═══ Record excerpts ═══
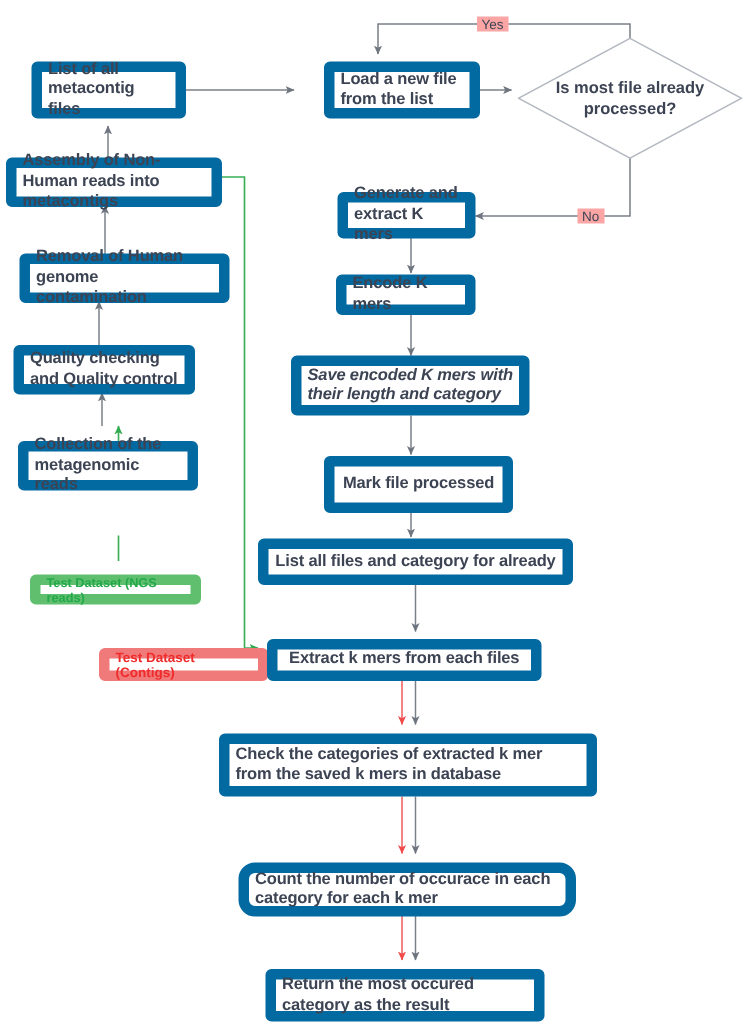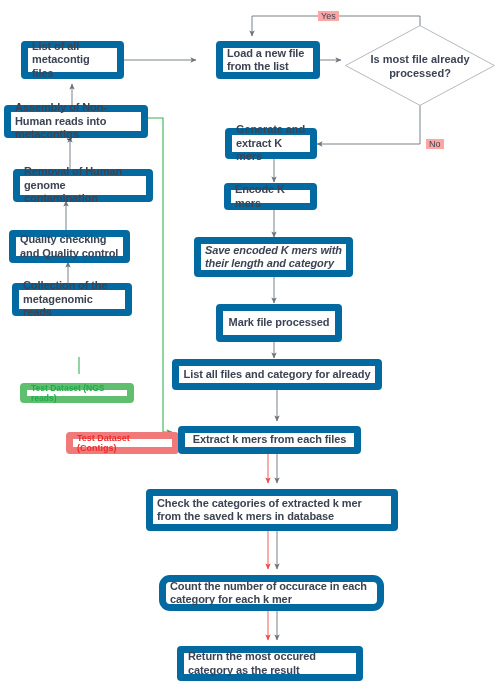--- a/index.html
+++ b/index.html
@@ -167,29 +167,29 @@
 
   <div class="decision" style="left:345px; top:25px; width:150px; height:81px;">
     <svg width="150" height="81">
       <polygon points="75,0.6 149.4,40.5 75,80.4 0.6,40.5" fill="#ffffff" stroke="#b4b8c0" stroke-width="1"></polygon>
     </svg>
     <div class="dtext">Is most file already processed?</div>
   </div>
 
   <div class="edge-label" style="left:318px; top:11px;">Yes</div>
 
-  <div class="edge-label" style="left:385px; top:139px;margin-left:41px;">No</div>
+  <div class="edge-label" style="left:385px; top:139px;">No</div>
 
   <div class="node" style="left:4px; top:105px; width:144px; height:33px;">Assembly of Non-Human reads into metacontigs</div>
 
   <div class="node" style="left:13px; top:169px; width:140px; height:33px;">Removal of Human genome contamination</div>
 
   <div class="node" style="left:9px; top:230px; width:121px; height:33px;">Quality checking and Quality control</div>
 
-  <div class="node" style="left:12px; top:283px; width:120px; height:33px;">Collection of the metagenomic reads</div>
+  <div class="node" style="left:12px; top:294px; width:120px; height:33px;">Collection of the metagenomic reads</div>
 
   <div class="node test-green" style="left:20px; top:383px; width:114px; height:20px;">Test   Dataset (NGS reads)</div>
 
   <div class="node test-red" style="left:20px; top:432px; width:113px; height:22px;margin-left:46px;">Test   Dataset (Contigs)</div>
 
   <div class="node" style="left:225px; top:128px; width:92px; height:31px;">Generate and extract K mers</div>
 
   <div class="node" style="left:224px; top:183px; width:93px; height:27px;">Encode K mers</div>
 
   <div class="node" style="left:194px; top:237px; width:159px; height:40px;font-style:italic;">Save encoded K mers with their length and category</div>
═══
_What you should do_: Gather all lines from the records above in which "metagenomic" appears.

_Exercise result_:
-  <div class="node" style="left:12px; top:283px; width:120px; height:33px;">Collection of the metagenomic reads</div>
+  <div class="node" style="left:12px; top:294px; width:120px; height:33px;">Collection of the metagenomic reads</div>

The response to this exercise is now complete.